To highlight just how important the management of 'personal data' is, lets look at it more closely. Depending on the commercial agreement that hospitality businesses enter into with Delivery Providers or Aggregators like Just Eat or Deliveroo, they may or may not have access to the consumer data generated from an online order. This is clearly a problem if your business is one which thrives by maintaining a close relationship with your clients as in the example given above. Many restaurants and food retailers have found this objectionable and they are now actively seeking alternatives which would allow them to continue to manage and ‘own’ customer order data, securing the close relationship that they have with their clients.
This need for an alternative has led to the rapid development of a number of companies offering pre-order capability (Preoday, Pepper, Easypreorders) for the Hospitality industry. These companies seek to benefit from the dissatisfaction expressed regarding the loss of access to customer order data and they hope to position themselves between hospitality, food and events management businesses and the consumer by promoting the integration of pre-order systems that guarantee businesses will continue to have full access to consumer order data. This provision is fundamental to their offer as is the revenue model they have adopted. Rather than force food retailers to agree to commissions of between 17% and 24%, these companies tend to charge a minimal monthly access fee. Neither do they encourage Restaurants or Food Retailers to offer large discounts for delivered products which put undue pressure on their operations as do the larger Delivery Service Providers.
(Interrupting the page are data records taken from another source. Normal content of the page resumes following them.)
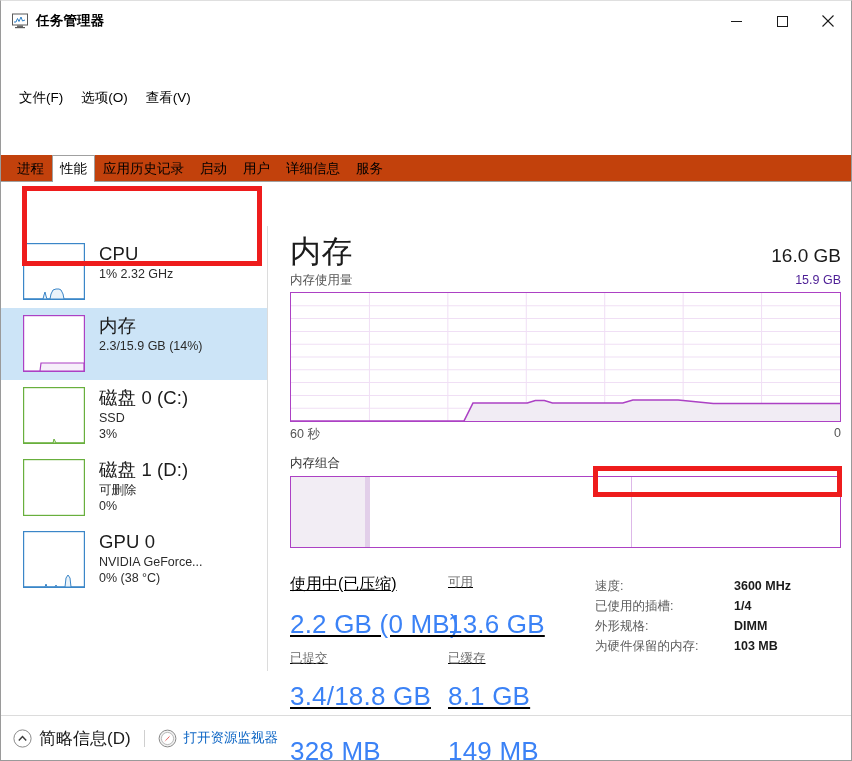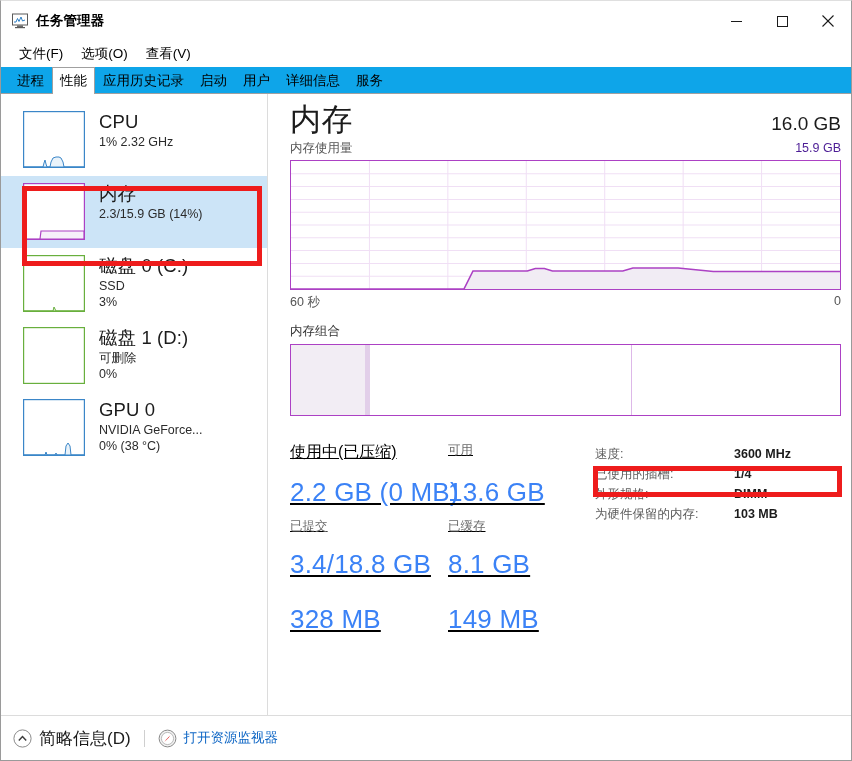--- a/index.html
+++ b/index.html
@@ -27,6 +27,7 @@
     box-sizing: border-box;
     display: flex;
     flex-direction: column;
+    gap: 44px;
   }
 
   

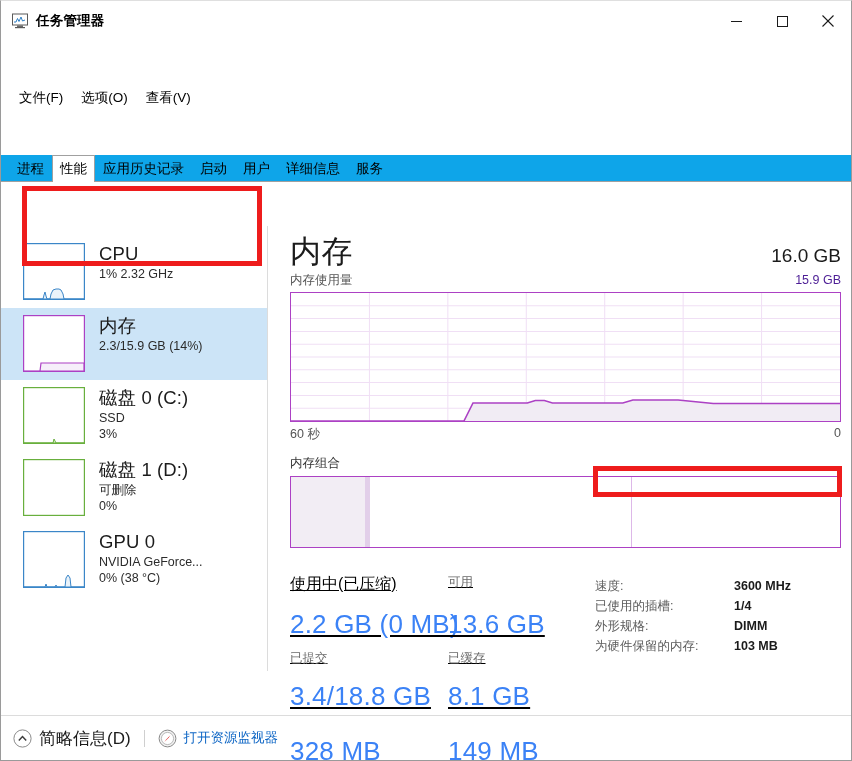--- a/index.html
+++ b/index.html
@@ -91,7 +91,7 @@
   
   .tabstrip {
     height: 27px;
-    background: #0ea5e9;
+    background: #c2410c;
     border-bottom: 1px solid #a0a0a0;
     display: flex;
     align-items: flex-end;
Looking at the London restaurant market and their use of food delivery services, it is very clear that many restaurants are using all options at their disposal to enlarge their delivery capability. You will regularly find Deliveroo, Just Eat and Preoday systems running side by side. The advantage of the larger Delivery Providers is clear in that most of the orders made will be through their platforms. However, when speaking with the Restaurant Managers you will hear a very consistent and telling story. They say quite openly that Just Eat and Deliveroo's commission (17%- 24 %) is far too high and they prefer the systems and arrangement set up by the smaller start ups (Preoday, Pepper, Easypreorders). They prefer to manage their own Delivery Drivers and do not see why this could not be managed independently. The ordering 'platforms' provided by Just Eat and Deliveroo are just that, ordering sites that are familiar and therefore frequented. They cannot understand the basis for the high commission charges and they think it quite unfair. The fact that these views were found to be so consistent should be very worrying for the major Delivery Service providers.
It may very well be that the 'right' Delivery Service Platform has yet to arrive, but should these start-ups continue to grow, they could very well position themselves to challenge the likes of Just Eat and Deliveroo by creating a service model that is more attuned to the mutual needs of businesses and consumers alike.